In Tbilisi, the central marketplace is a city dweller’s link to the country. With two huge floors of stalls, not to mention the labyrinth of the outdoor market, you have an enchanting and exhilarating destination where vendors of every shape and size, from every part of the country, are unabashedly selling their wares. Counters are laden with farm-cured cheeses and meats, their sellers vying for attention and a chance to convince you their product is superior to all the rest. Rows of butchers wax poetic about their meat which, according to them, only that morning was still alive, grazing and sleeping in the meadows. Burlap sacks overflow with every nut, dried fruit, bean, and grain you can imagine, and barrels sit filled to the brim with pickles and marinades, hole heads of garlic soaking in verjuice or pomegranate juice.
Step outside and you’ll be greeted by mountains upon mountains of bursting watermelons and cantaloupes brought over from neighboring Uzbekistan. Walk past tables overflowing with heaps of herbs and leafy greens just picked, fresh dirt peppering their stalks and leaves. Linger along rows of cases filled with plums, berries, and tomatoes that sit like little plump gems just waiting for the taking. It’s easy to lose yourself in the market, emerging hours later with more food than you know what to do with.
The other week I taught a Georgian cooking class at The Spice Diva, a specialty spice store in Charlottesville. In addition to exploring what exactly is Georgian cuisine, I also delved a bit into its spice world, which immediately transported me back to the Tbilisi market. Amidst all the luscious verdure and the hum of bartering happening every which way, there are the perfumes of the spice dealers, softly luring you in to their corner of the city’s oasis. There you’ll be welcomed by mounds of aromatic spices in earthy hues of green, red, brown, and gold.

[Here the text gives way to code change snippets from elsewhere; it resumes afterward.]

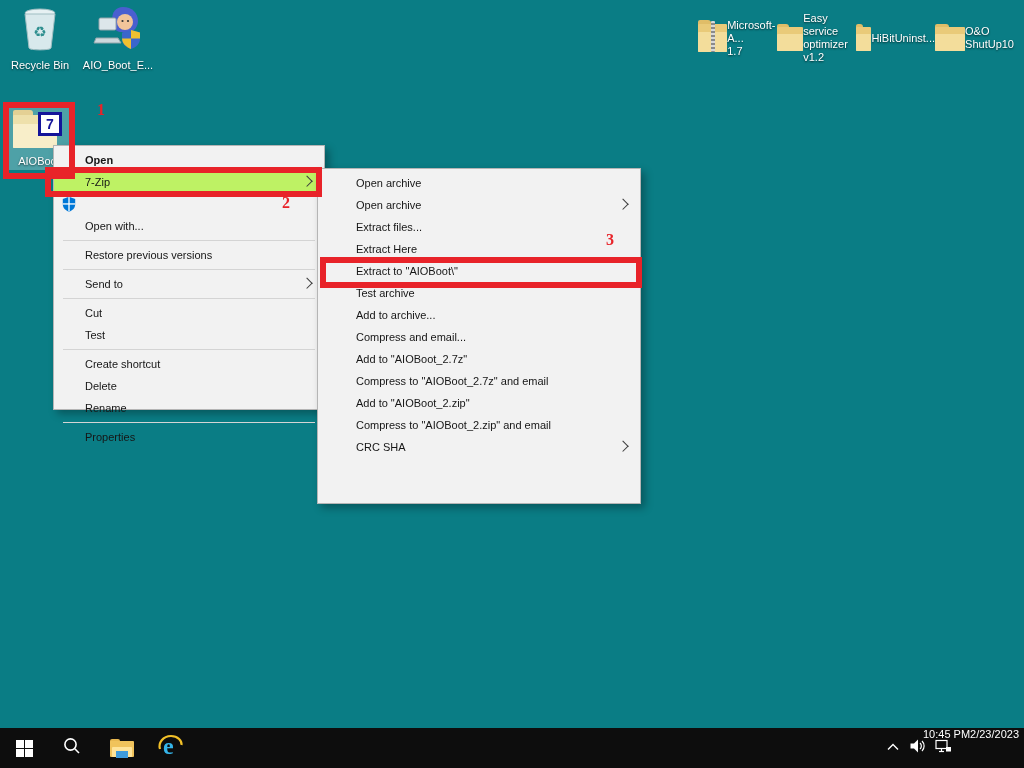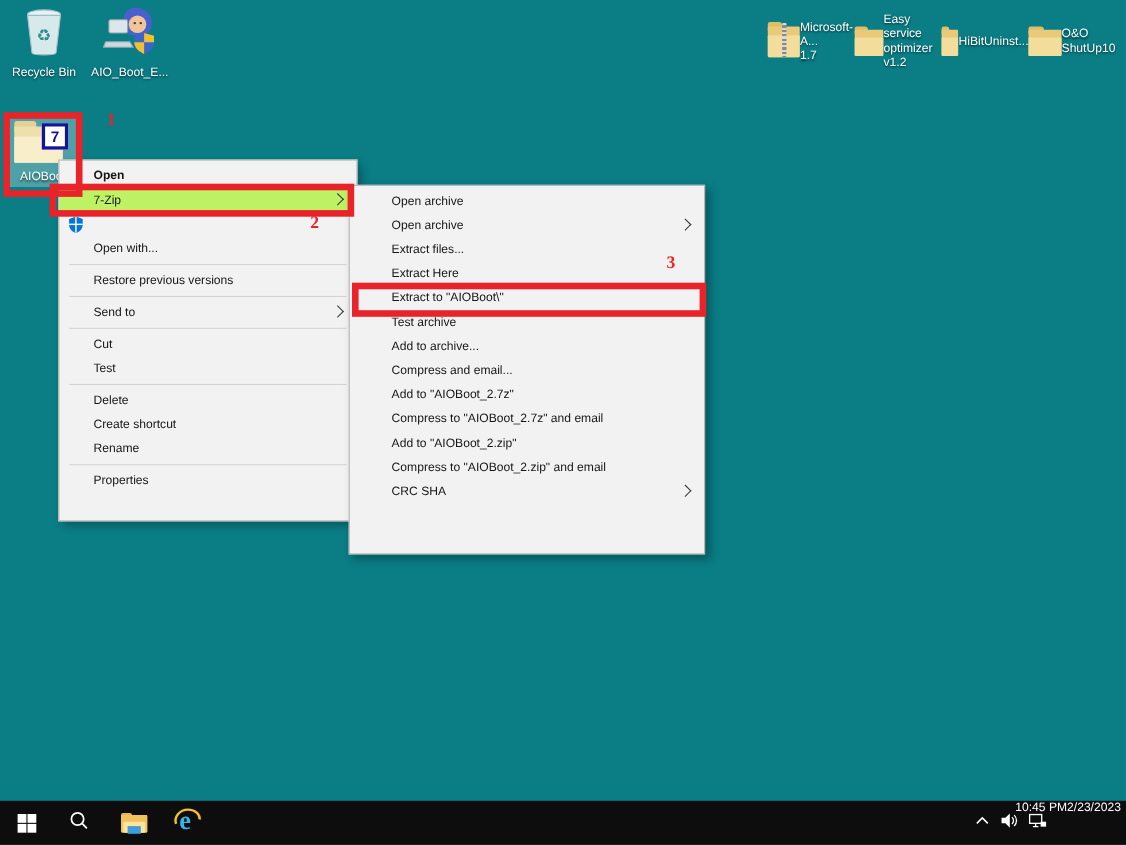--- a/index.html
+++ b/index.html
@@ -31,21 +31,21 @@
   .sel-rect{position:absolute;left:8px;top:107px;width:62px;height:63px;background:rgba(255,255,255,.28);z-index:1;}
   .aioboot-folder{position:absolute;left:13px;top:110px;z-index:2;}
   .badge7{position:absolute;left:38px;top:112px;width:24px;height:24px;z-index:3;background:#fff;border:3px solid #14149a;
           box-sizing:border-box;color:#14149a;font-weight:bold;font-size:14px;display:flex;align-items:center;justify-content:center;}
   .aioboot-label{position:absolute;left:6px;top:155px;width:66px;z-index:2;color:#fff;font-size:11px;text-align:center;
                  text-shadow:0 1px 2px rgba(0,0,0,.6);}
 
   
   .menu{position:absolute;background:#f2f2f2;border:1px solid #b5b5b5;box-sizing:border-box;
         box-shadow:4px 4px 8px rgba(0,0,0,.3);padding:3px 0;font-size:11px;color:#161616;}
-  .menu-main{left:53px;top:145px;width:272px;height:329px;z-index:10;}
+  .menu-main{left:53px;top:145px;width:272px;height:265px;z-index:10;}
   .menu-sub{left:317px;top:168px;width:324px;height:336px;z-index:11;}
   .mi{position:relative;height:22px;line-height:22px;display:flex;align-items:center;}
   .menu-main .mi{padding-left:31px;}
   .menu-sub  .mi{padding-left:38px;}
   .mi.bold{font-weight:bold;}
   .mi.hl{background:#bef264;}
   .mi .mi-ico{position:absolute;left:7px;top:3px;width:16px;height:16px;}
   .chev{position:absolute;right:13px;top:50%;width:7px;height:7px;
         border-top:1.3px solid #3c3c3c;border-right:1.3px solid #3c3c3c;
         transform:translateY(-60%) rotate(45deg);}
@@ -177,24 +177,24 @@
       </div>
       <div class="msep"></div>
       <div class="mi">
         <span>Cut</span>
       </div>
       <div class="mi">
         <span>Test</span>
       </div>
       <div class="msep"></div>
       <div class="mi">
+        <span>Create shortcut</span>
+      </div>
+      <div class="mi">
         <span>Delete</span>
-      </div>
-      <div class="mi">
-        <span>Create shortcut</span>
       </div>
       <div class="mi">
         <span>Rename</span>
       </div>
       <div class="msep"></div>
       <div class="mi">
         <span>Properties</span>
       </div>
     </div>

You’ll come across familiar players like coriander (kindzi), caraway, dillweed, cinnamon, cloves, bay leaf, marjoram, dried parsley and basil. In terms of pepper, the Georgians, especially in the West, are very fond of hot red pepper (tsitsaka), fresh or dried. To approximate the chili pepper used in Georgia, one can use a mixture of cayenne, paprika and red pepper flakes in its place.
New to Americans would be a particular variety of mint or ombalo that is used in the sour plum sauce tkemali, essentially the ketchup of Georgian cuisine. Another exotic spice would be Georgian saffron or zaprana: dried and ground marigold petals. This saffron substitute, vibrant in color but earthy and subtle in taste, along with kondari or summer savory, sets Georgian food apart from other cultures using similar spice combinations. Similar to the cuisine of northern India, Georgians use a lot of blue fenugreek (utkskho suneli), coriander, garlic, chiles and pepper—specifically in their herb and spice mixture of khmeli-suneli (“dried spices”). But in place of turmeric, you’ll find dried marigold and savory instead.
Every home cook has their own specific blend for khmeli-suneli but readymade mixtures can also be bought at the market, with different variations depending on the intended purpose. Regardless of where and what kind you buy, the blend’s hallmark trio of spices is utkskho suneli, kindzi, and zaprana—blue fenugreek, coriander, and marigold.
Moving forward, you'll see that I'll call for a lot of these spices in my recipes (and also providing alternatives of course). If you’re lucky though to have an Eastern European or Russian market in your area, you can easily find most of these Georgian spices there, particularly readymade khmeli-suneli. If not, thankfully there is the internet. A website which I readily recommend is kargigogo.com—run by a husband and wife team based out of Portland, OR, they import freshly-ground, authentic spices and blends right from Georgia. Or, if you’re really feeling adventurous, you can put the blend together at home, making sure to use the freshest spices available for best results.
Khemli-Suneli - Georgian Spice Mix
adapted from "The Georgian Feast" by Darra Goldstein
This spice mix is to Georgian cuisine what curry powder is to Indian. Each cook has its own blend, and the proportions of herbs change depending on its intended use. For our purposes, having a ready-made mixture is most convenient. Use in your favorite Georgian recipe, or try rubbing it on steak before grilling, or adding a teaspoon or two to beans or stew.
Makes about ¼ cup
2 teaspoons ground coriander
2 teaspoons dried basil
2 teaspoons dried dill weed
2 teaspoons dried summer savory
1 teaspoon dried parsley
1 teaspoon dried mint
1 teaspoon blue fenugreek
1 teaspoon ground marigold petals
1 bay leaf, crushed
In a mortar pestle or coffee grinder, blend the spices together to a fine powder. Store airtight in a cool, dry area.